§ **How to complete this task**
Transcribe word for word the section of the records below that opens with the line containing "2021-09-16: 55 -> 69" and closes with the line containing "19-11-2018: none -> 21"; drop every picture.

§ **Excerpted data**
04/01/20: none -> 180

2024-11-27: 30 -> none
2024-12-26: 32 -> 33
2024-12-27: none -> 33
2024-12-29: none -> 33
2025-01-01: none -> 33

---

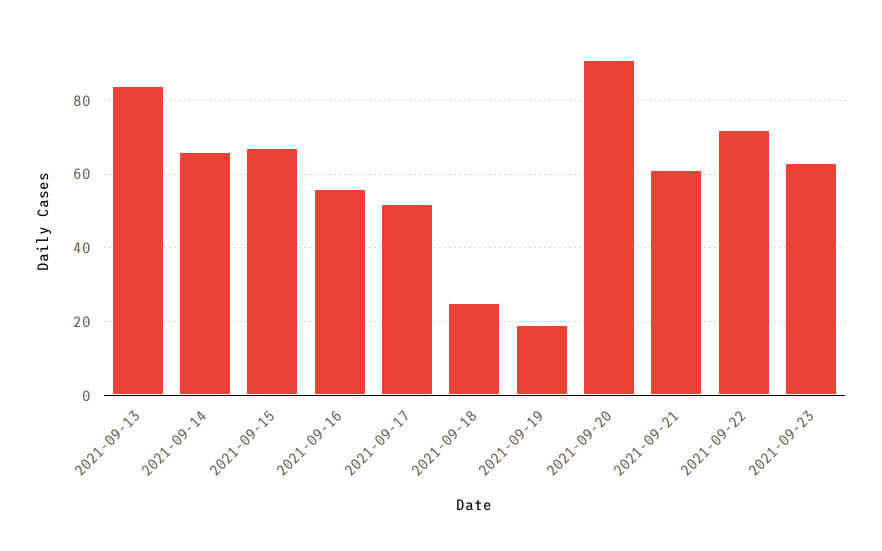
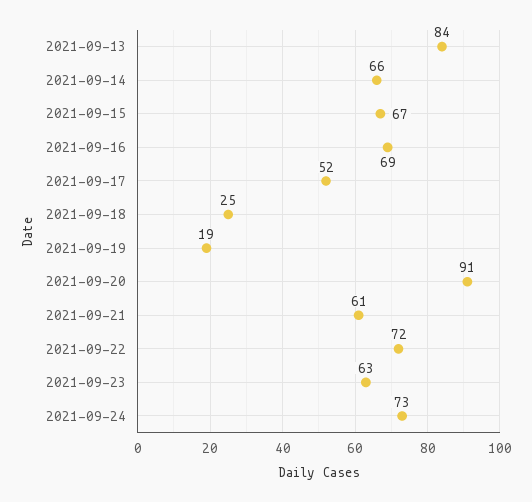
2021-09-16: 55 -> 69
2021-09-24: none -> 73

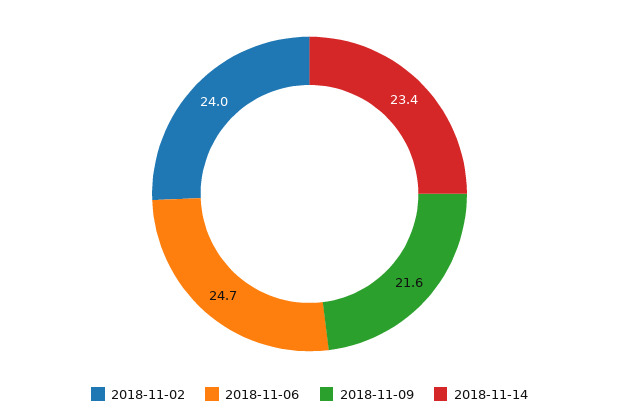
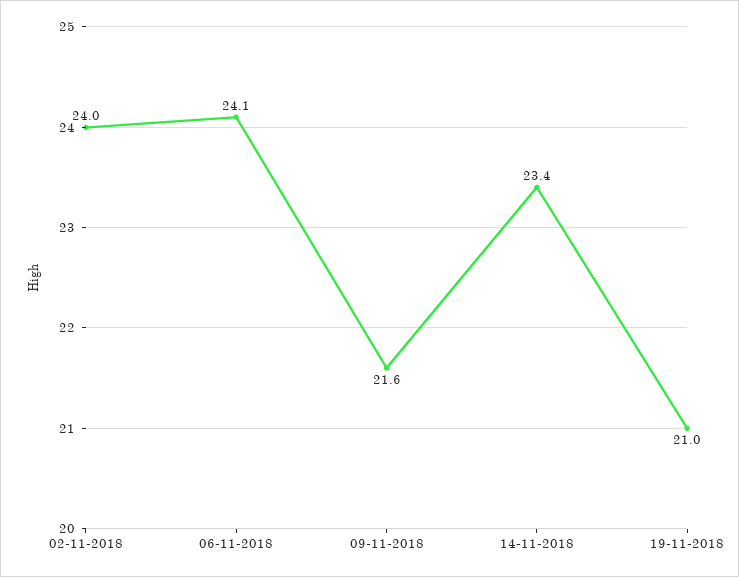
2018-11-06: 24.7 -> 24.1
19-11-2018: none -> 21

§ **Finished task**
2021-09-16: 55 -> 69
2021-09-24: none -> 73

2018-11-06: 24.7 -> 24.1
19-11-2018: none -> 21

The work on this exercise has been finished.